The Committee has also sought specific information about our clients and our data sources, so I would like to provide a few details about the categories and nature of each. As I just mentioned, Experian has already provided a great deal of information and internal documents, some of which we regard as competitively sensitive, to explain the types and categories of clients we serve.

These include client organizations in the private, government and non-profit sectors that communicate and market to consumers through multiple channels including direct mail, catalog, telephone, e-mail, mobile, Internet display ads, social media, highway billboards, newspapers and other publications. The largest sectors we serve are retail, media and financial services. We also provide marketing services to clients involved in automotive, professional services, telecommunications, consumer goods, healthcare, travel, insurance, utilities, education and politics. In total, Experian’s data and services are used by all sectors of the economy.

We have also provided to the Committee details on the categories of data sources we use, including the sources for specific products in which the Committee has expressed interest. As I previously stated, a good deal of our data comes from public records and publicly available information such as ZIP-code level Census information that does not identify specific individuals, local property records, and telephone and similar directories. Added to this, many people voluntarily provide data to Experian by filling out surveys and questionnaires, both online and offline, which contain clear disclosures of the fact that information that the individual provides will be used for marketing purposes.
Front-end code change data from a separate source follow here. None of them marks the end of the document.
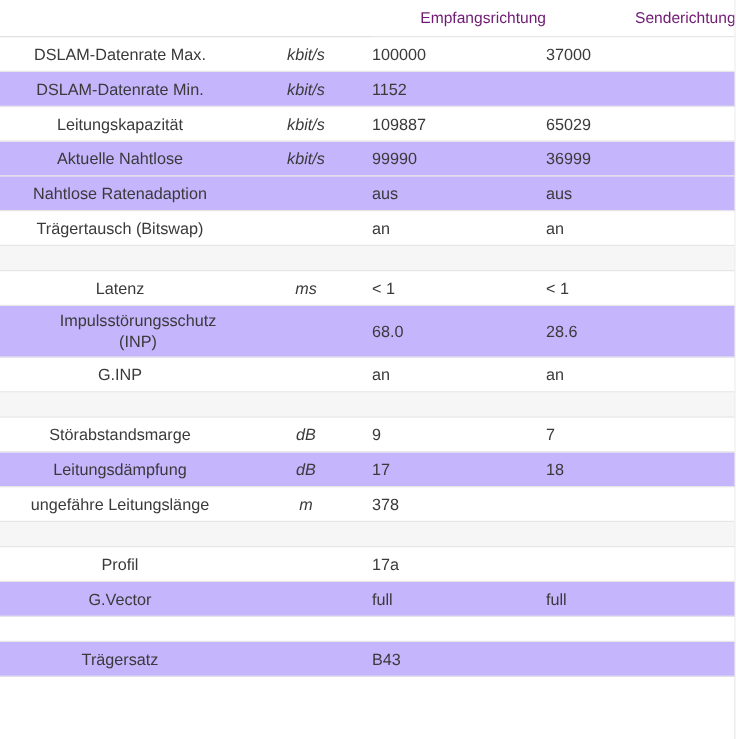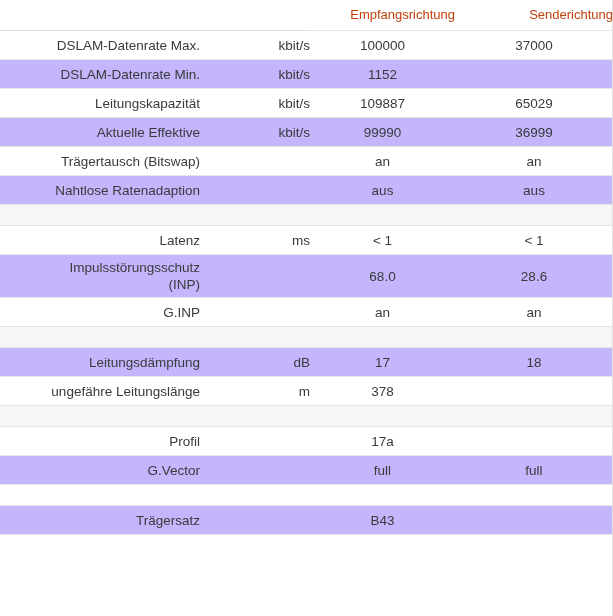"Empfangsrichtung" thead th { color: #c2410c -> #701a75 }
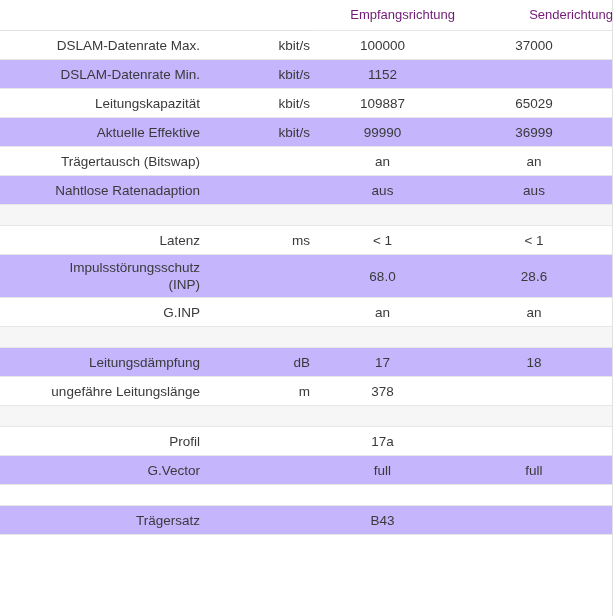"DSLAM-Datenrate Max." td.label { text-align: right -> center }
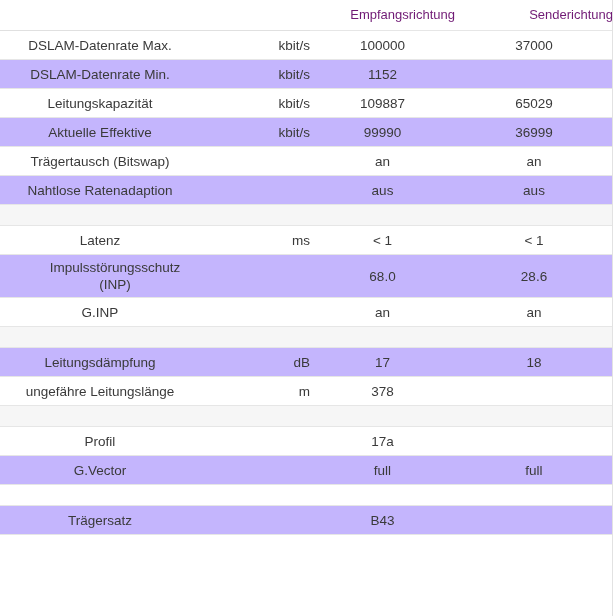"kbit/s" td.unit { font-style: none -> italic; text-align: right -> center }
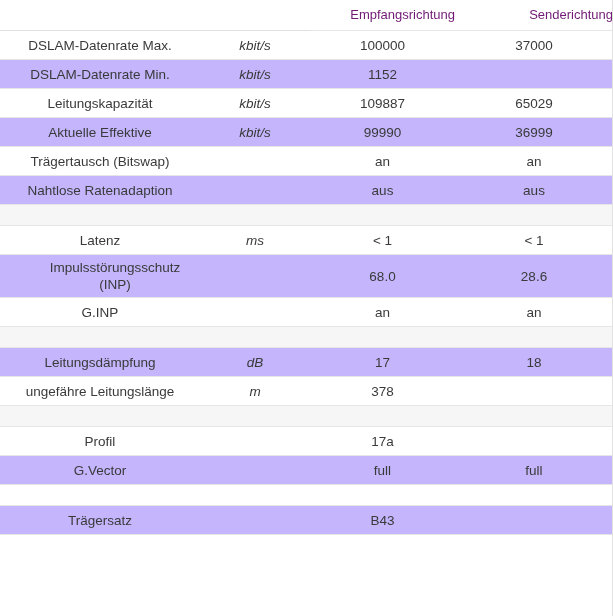"100000" td.recv, td.send { text-align: center -> left }
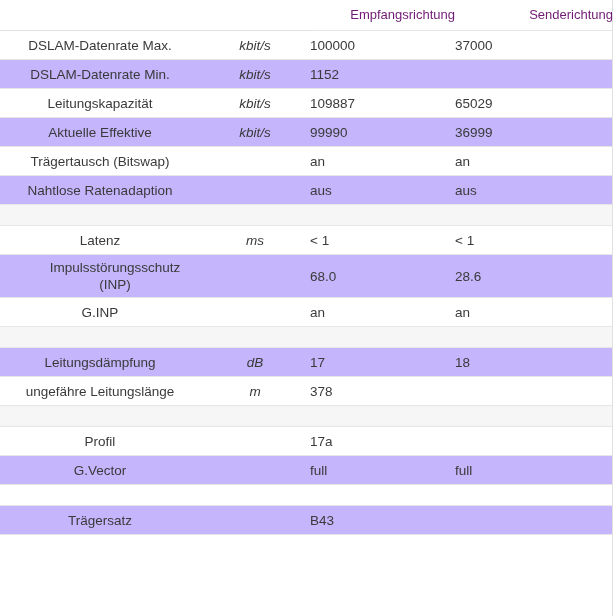"Aktuelle Effektive" td.label { text: Effektive -> Nahtlose }
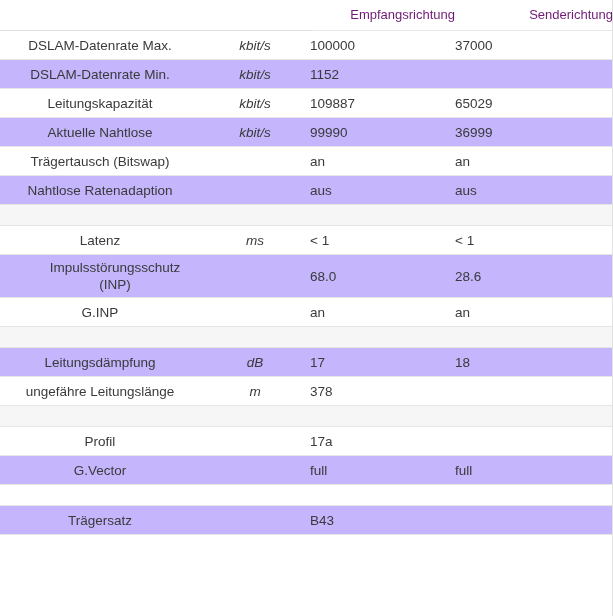"Trägertausch (Bitswap)" tr.row { order: before "Nahtlose Ratenadaption" -> after "Nahtlose Ratenadaption" }
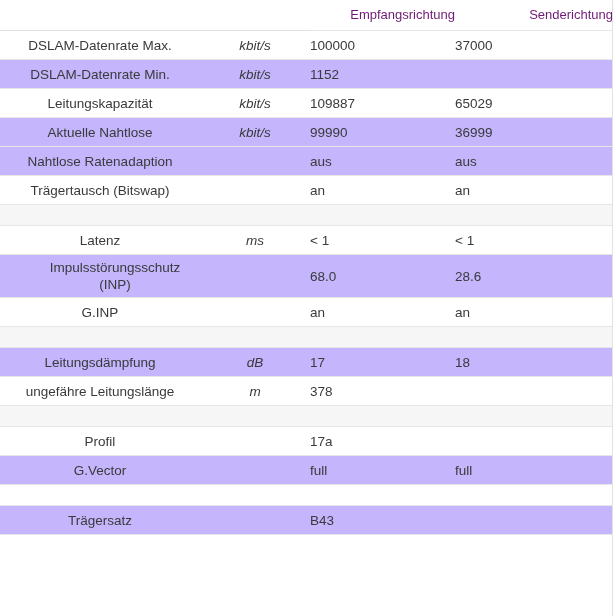"Störabstandsmarge" tr.row { html: none -> <tr> <td>Störabstandsmarge</td> <td>dB</td> <td>9</td> <td>7</td> </tr> }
Some selected business partners also provide Experian consumer information after they have gained appropriate consent from the consumer or have de-identified or modeled customer data at the ZIP-code level.

These multiple sources of data are often aggregated at the household level, then analyzed and modeled to predict household preferences and propensities. The analysis is aimed largely at helping marketers understand key segmentation factors such as approximate age, gender, education level, family size and estimated family income. Marketers can then use these key demographic segments and propensity models in combination with their own customer data to tailor relevant messages to existing or potential customers. Such age-old methods result in a group of consumers receiving messages and advertising that they are more likely interested in and will respond to—benefiting the consumer and the business. When all is said and done, we help marketers make the “best guess” about what messages and marketing solicitations a group of consumer may be most interested in responding to at the time they are interested.

Finally, Experian has shared materials on our range of marketing products and services, on how we assure the quality and integrity of our data, and on numerous other topics. In particular, we have informed the Committee about the robust privacy framework that Experian has in place to ensure that regulated data is used only for permissible purposes, while marketing data is used only for marketing purposes. To maintain this strict division, Experian uses a combination of measures such as dedicated compliance teams, employee training, and contractual restrictions including audit rights. With respect to marketing products in particular, Experian’s compliance team uses auditing steps such as mail piece review and list “seeding” to monitor how data is used by clients.

We have also shared with the Committee information about the consumer protections we provide for marketing data, including offering consumers transparency about our practices through privacy statements and the option to suppress the use of their data for various types of marketing solicitations.

Thank you for your attention, and for inviting me to appear before the Committee. I look forward to answering any questions the Committee may have.